Transient Effects
Transient Effects explores a remarkable union of scientific observation and artistic imagination. In 1918, Howard Russell Butler (1856–1934)—a portrait and landscape artist and graduate of Princeton University’s first school of science—painted with impressive accuracy a total solar eclipse, an astronomical event that has been a source of mystery and fascination across cultures and epochs. The methodology Butler used to paint the 1918 eclipse was informed by his years as a landscape and portrait painter, capturing the likenesses of restless sitters and the changing sea along his beloved Maine shoreline.
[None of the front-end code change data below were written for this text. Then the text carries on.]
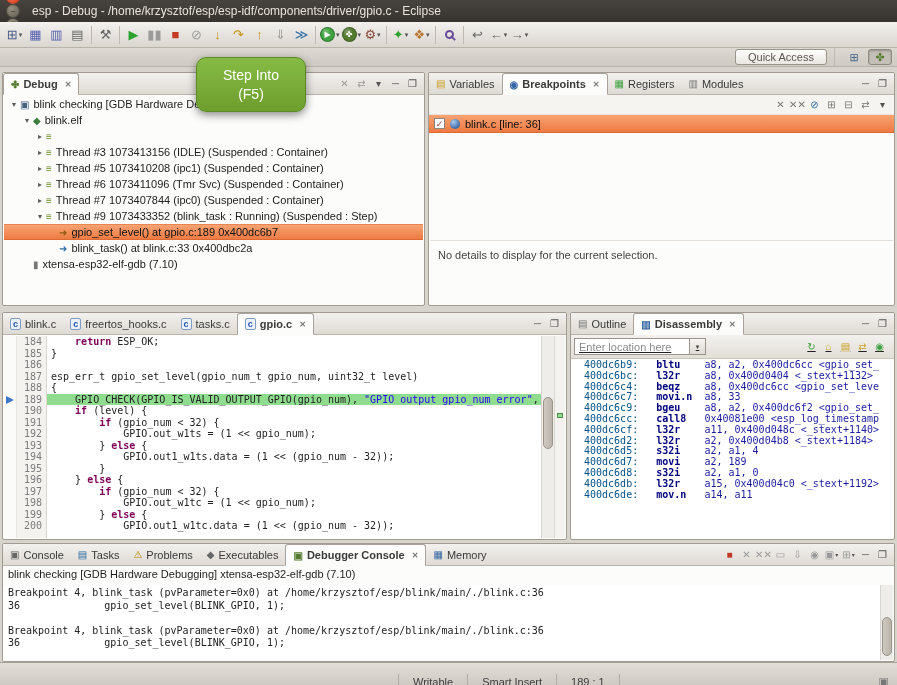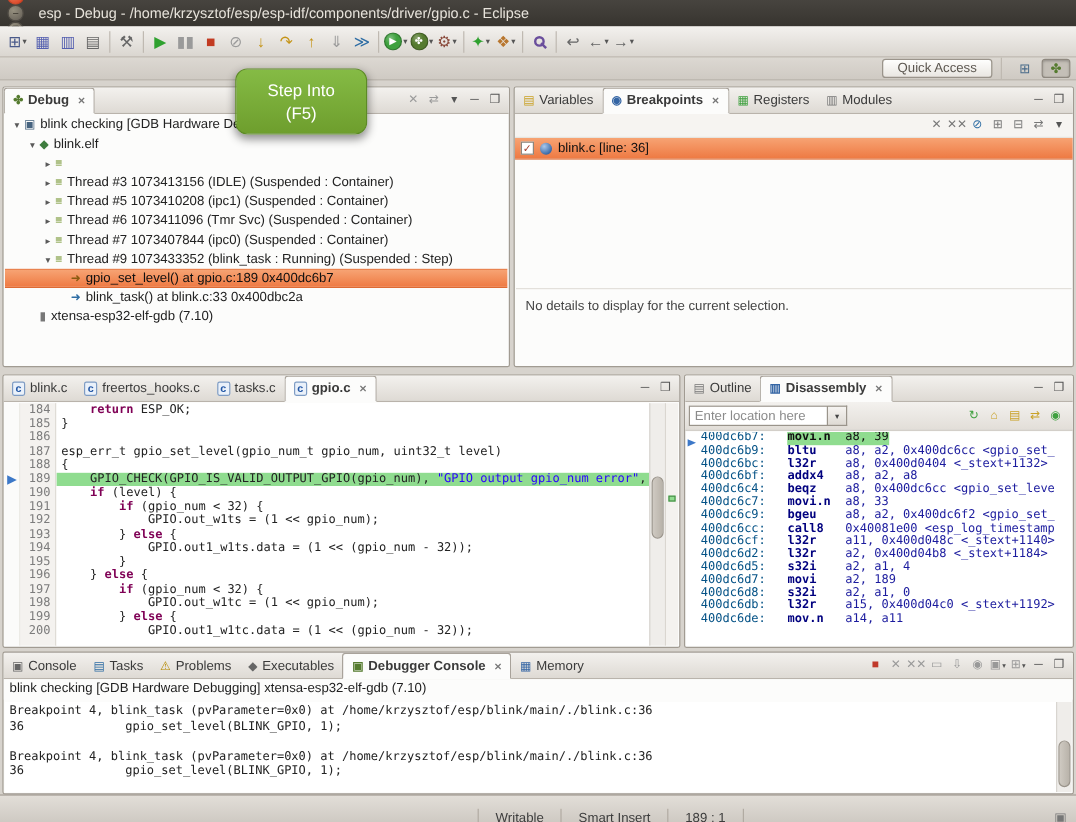"Enter location here" .locbar { text-decoration: none -> underline }
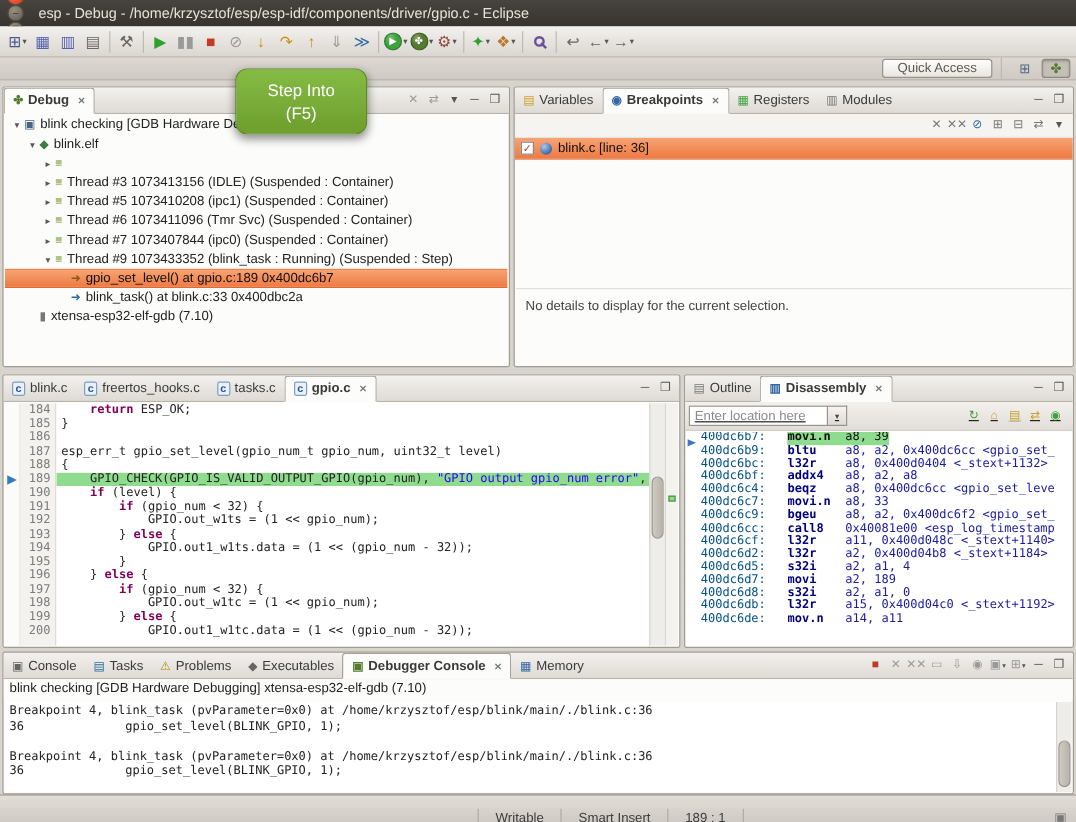"400dc6b7:" div.drow { html: <div><span><span></span></span><span>400dc6b7: </span><span><span>movi.n</span> a8, 39</span></div> -> none }
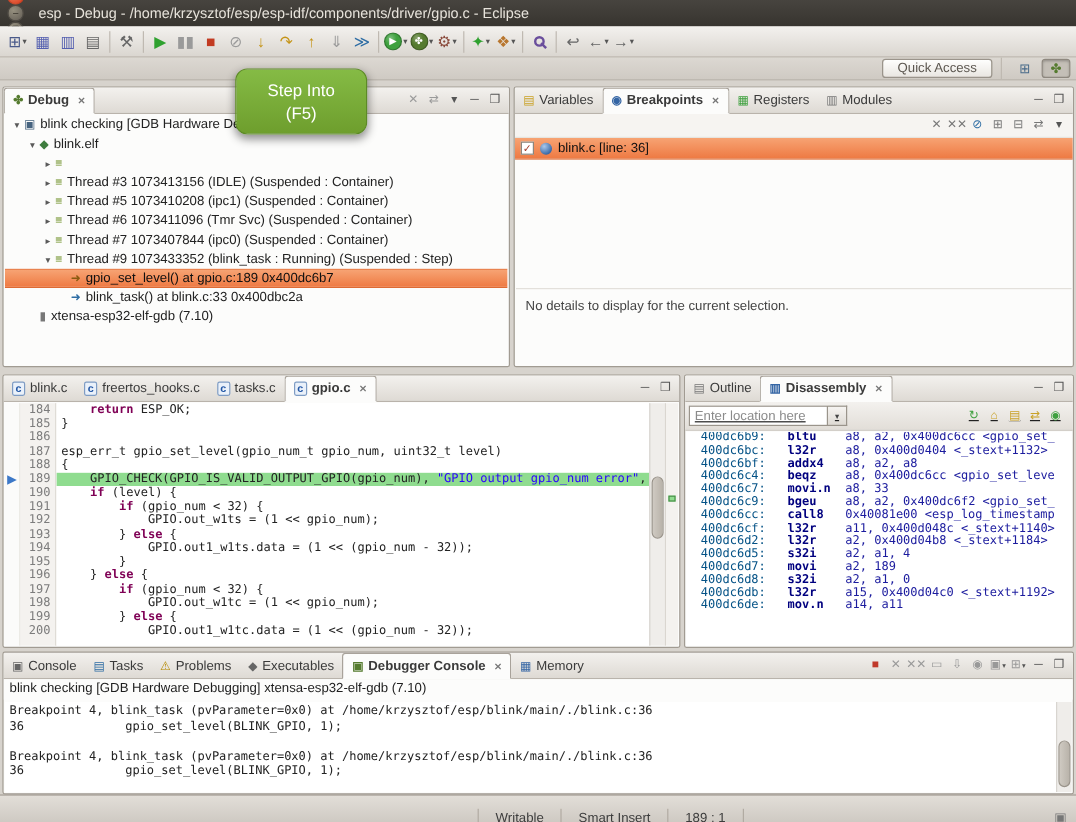"400dc6bf:" div.drow { html: <div><span></span><span>400dc6bf: </span><span><span>addx4</span> a8, a2, a8</span></div> -> none }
His reputation as a painter able to translate transient effects brought about an invitation to accompany the 1918 U.S. Naval Observatory Eclipse Team to Salem, Oregon. The scientific accuracy of his work was heralded by his fellow team members as well as by other astronomers who had seen the eclipse firsthand. Butler’s experience in Salem would propel him to paint the 1923 eclipse in California, the 1925 eclipse in Connecticut, and the 1932 eclipse, which he was able capture from the backyard of his studio in Maine.
The eclipse paintings were a tour de force, providing astronomers and the public with perhaps the best record of eclipses at the time, and have long been a source of interest and study for scientists. A total solar eclipse lasts at most a few minutes and is visible only along a path less than a hundred miles wide, forcing observers to travel to remote locales to view them. It is only during a total eclipse, when the direct light from the sun is cut off, that the cloud of hot gases that surrounds the sun—the solar corona—is visible to the naked eye. Butler made shorthand notes in the brief moment of totality that enabled him to create an accurate rendition of the eclipse with the aid of photographic negatives and prints. His carefully thought-out process was based on color theory that he outlined in his book Painter and Space; or, The Third Dimension in Graphic Art (1923). As Butler’s reputation for capturing astronomical phenomena grew, he was invited to become a consultant to the American Museum of Natural History, where he made a number of paintings on astronomical themes for their fledgling educational programs. In 1930 the museum installed a triptych designed by Butler that included his eclipses of 1918, 1923, and 1925. (It is a larger version of the triptych that Butler’s son gave to Princeton University, seen in this exhibition.) The Museum of Natural History’s triptych was commissioned for an ambitious seven-story astronomy hall that Butler designed but which was never built; the triptych was later mounted over the entrance to Hayden Planetarium, built in 1935, where it became well known to visitors.
Butler made remarkably prophetic paintings well in advance of human achievement in space exploration. He did several moonscapes in the 1920s showing what it would be like to stand on the moon’s surface, looking up at Earth high above. It was not until 1969 that astronauts Neil Armstrong and Buzz Aldrin actually saw such a sight. Butler also made several paintings that speculate what Mars would look like if viewed from its two tiny satellites. For these celestial landscapes, Butler depended as much on his artistic imagination as his scientific acumen.
The idea for this exhibition came about through a series of unexpected discoveries and shared interests. After arriving on campus in 2008 to become Princeton’s first manager of campus collections, I was approached by the Museum’s curator of Asian art, Cary Liu, who implored me to find several astronomically themed paintings he recalled having seen as an undergraduate walking the corridor between Fine and Jadwin Halls. With a little detective work, Cary and I were able to track them to an electrical closet in the basement of Fine Hall, were they had been placed during a building renovation, thoughtfully saved by Aric Davala, who is now the Museum’s facilities manager. The moment we laid eyes on them, we knew they were special. They elicited childhood memories of school trips to planetariums as well as that feeling of wonder when you look up to the sky. It became my first priority to conserve the paintings and find homes for them on campus, which I eventually did at Whitman College and, later, at Firestone Library.
Several years after discovering the paintings, I was approached by Rolf Sinclair, a physicist who was giving a talk about Butler’s astronomical paintings to the Inspiration of Astronomical Phenomena (INSAP) and came to Princeton for research. Listening to Rolf talk about the paintings from a scientific perspective revealed a fascinating and layered story about the artist and his work. Not long after that, astronomer Jay Pasachoff, the Field Memorial Professor of Astronomy at Williams College and chair of the International Astronomical Union’s Working Group on Solar Eclipses, asked to see Butler’s paintings in preparation for a paper he was also presenting to INSAP, as did Richard Woo, a senior research scientist emeritus at NASA’s Jet Propulsion Laboratory, California Institute of Technology, who was writing an article about visual perception and the solar corona. So many scientists wanted to see Butler’s paintings, it became apparent that Butler needed to be celebrated and recognized for his contributions. We are delighted to present this exhibition and accompanying website in advance of the next total solar eclipse on August 21.